This topic briefly introduces some concepts that are very important in QAB Programming.
Most QA Build programs will update a database at some point. When attempting to update a database it is important to do it in such a way that when updates that are logically dependent on one another are all made simultaneously, so that either all the updates succeed or all fail. Such a group of updates is called a transaction. A simple example might be that in an order processing program the order header record might maintain an order value field based on the total value of the order lines. (Purists would probably object to this, but this type of thing is very common in practice, to avoid the need to have to read all the order lines just to discover the total value of an order.) If the order header and the order line records are not updated in a single transaction two things may go wrong:
In simple QAB programs each procedure body is treated as a transaction. This means the QAB program may have to update several database tables in order to keep the database consistent. If your application needs a transaction that cannot be conveniently handled like this you need to use the Private Database facilty, which allows a transaction to be spread over as many procedure bodies as you need.
Your first QAB programs will probably mainly be interactive - allowing the user to read or update data from the database using dialogs. Later on you will want to produce report programs that send output to a printer, or create a file that can be read by another program such as a Word Processor. You may want to export data from your database into a file that can be sent to a mainframe computer. Finally you may want to use specialised hardware in your programs, for example POS hardware such as a bar code scanner, or non standard displays such as two line operator and customer displays. All these operations are handled in QA Build through printing. A QAB program selects (opens) a particular print device and then uses various types of print procedure bodies to send output to it. Instead of, or as well as, selecting a print device, a program can opt to send output to a file.
Because of the way QAB programs are stored on the database, it is not possible for a complete system to be contained in one QAB program. In fact the maximum compiled size of a QAB program is currently limited to 64K code+data. If you are used to writing C++ or Basic programs this may sound tiny, though in fact it is more than enough for quite a large and complex program that might be many times larger in other languages. One reason QAB programs are small is that the user interface is stored completely separately from the program logic.

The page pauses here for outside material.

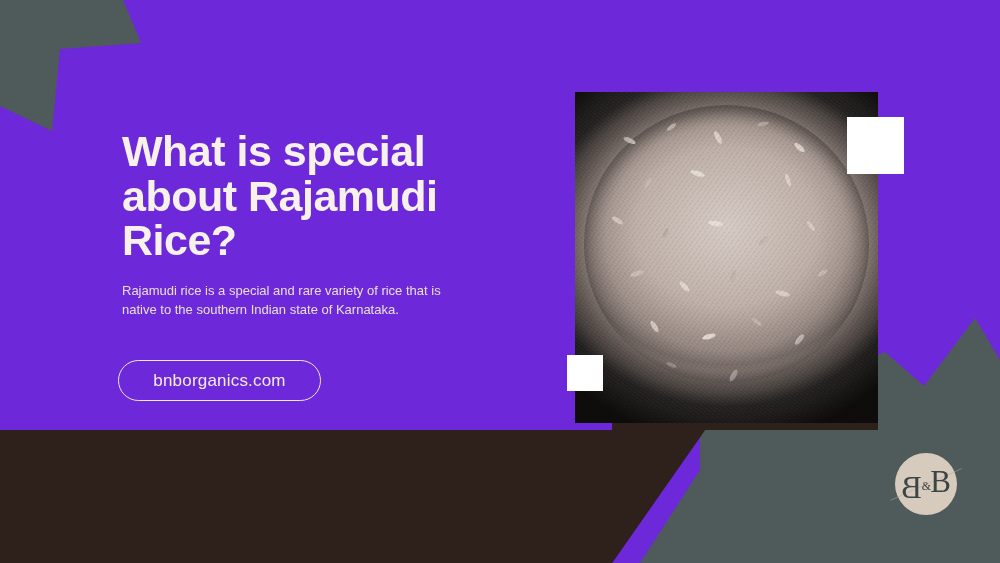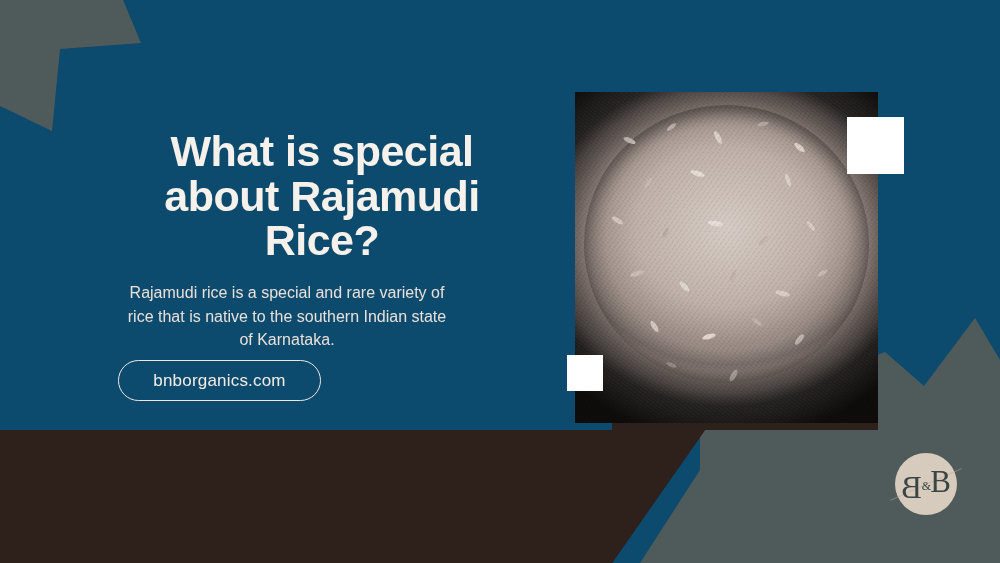"What is special about Rajamudi" .stage { background: #0c4a6e -> #6d28d9; text-align: center -> none }
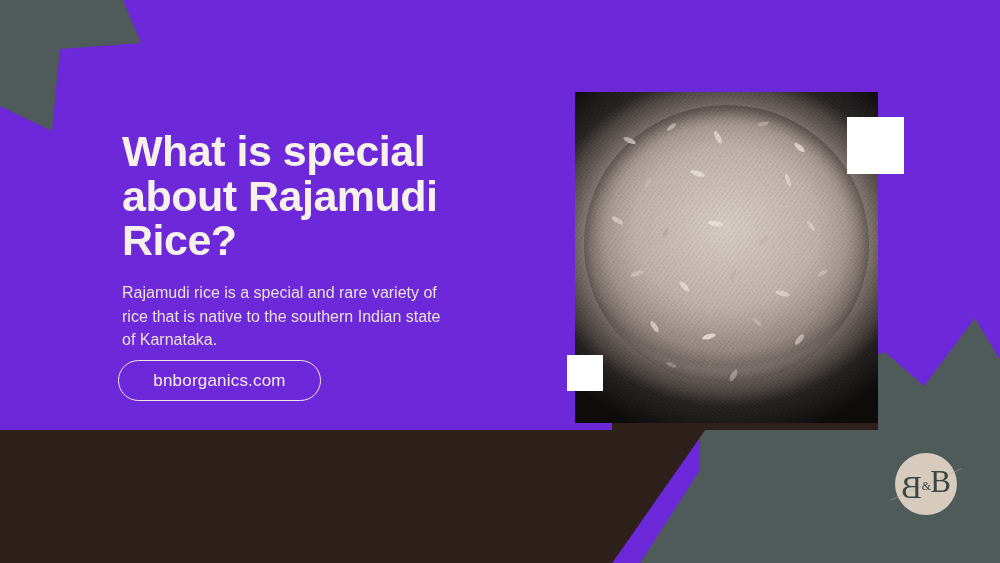"Rajamudi rice is a special" .body-copy { font-size: 16px -> 13px }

Another is that the stored QAB program only has to contain the "business logic" of the application - all the executable code is in the QA Build Interpreter and the DP4 libraries it depends on.
However, sooner or later you will probably find that one of your QAB programs breaks the 64K limit, and you will need to modify your program to use one or more overlays. Moving code from your main program into an overlay is quite simple and the operation of the program will be more or less unaffected, because the two parts of the program can share each other's data seamlessly.